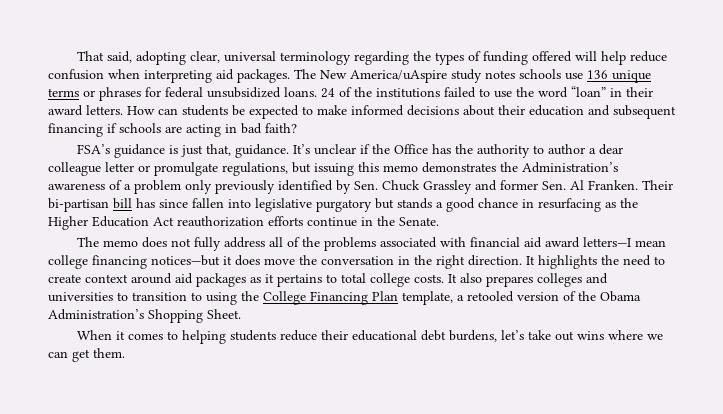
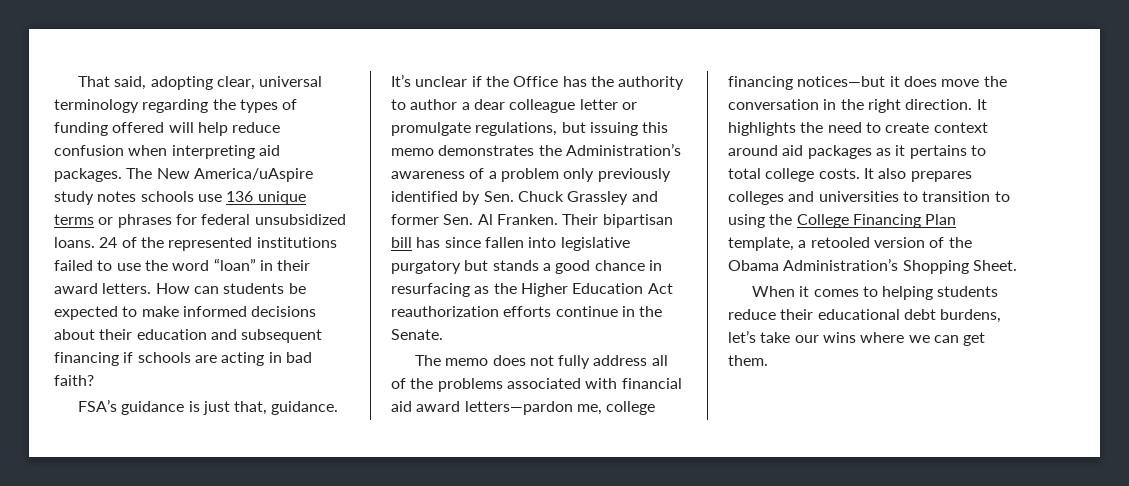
- 24 of the institutions failed to use the word “loan” in their award letters.
+ 24 of the represented institutions failed to use the word “loan” in their award letters.
- Their bi-partisan bill has since fallen into legislative purgatory but stands a good chance in resurfacing as the Higher Education Act reauthorization efforts continue in the Senate.
+ Their bipartisan bill has since fallen into legislative purgatory but stands a good chance in resurfacing as the Higher Education Act reauthorization efforts continue in the Senate.
- The memo does not fully address all of the problems associated with financial aid award letters—I mean college financing notices—but it does move the conversation in the right direction.
+ The memo does not fully address all of the problems associated with financial aid award letters—pardon me, college financing notices—but it does move the conversation in the right direction.
- When it comes to helping students reduce their educational debt burdens, let’s take out wins where we can get them.
+ When it comes to helping students reduce their educational debt burdens, let’s take our wins where we can get them.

* * * *

▶ _Work request_:
Please return, exactly as written, the lines from the first line of the records above through the line containing "- The memo does", both included, leaving out any pictures.

▶ _Problem solution_:
- 24 of the institutions failed to use the word “loan” in their award letters.
+ 24 of the represented institutions failed to use the word “loan” in their award letters.
- Their bi-partisan bill has since fallen into legislative purgatory but stands a good chance in resurfacing as the Higher Education Act reauthorization efforts continue in the Senate.
+ Their bipartisan bill has since fallen into legislative purgatory but stands a good chance in resurfacing as the Higher Education Act reauthorization efforts continue in the Senate.
- The memo does not fully address all of the problems associated with financial aid award letters—I mean college financing notices—but it does move the conversation in the right direction.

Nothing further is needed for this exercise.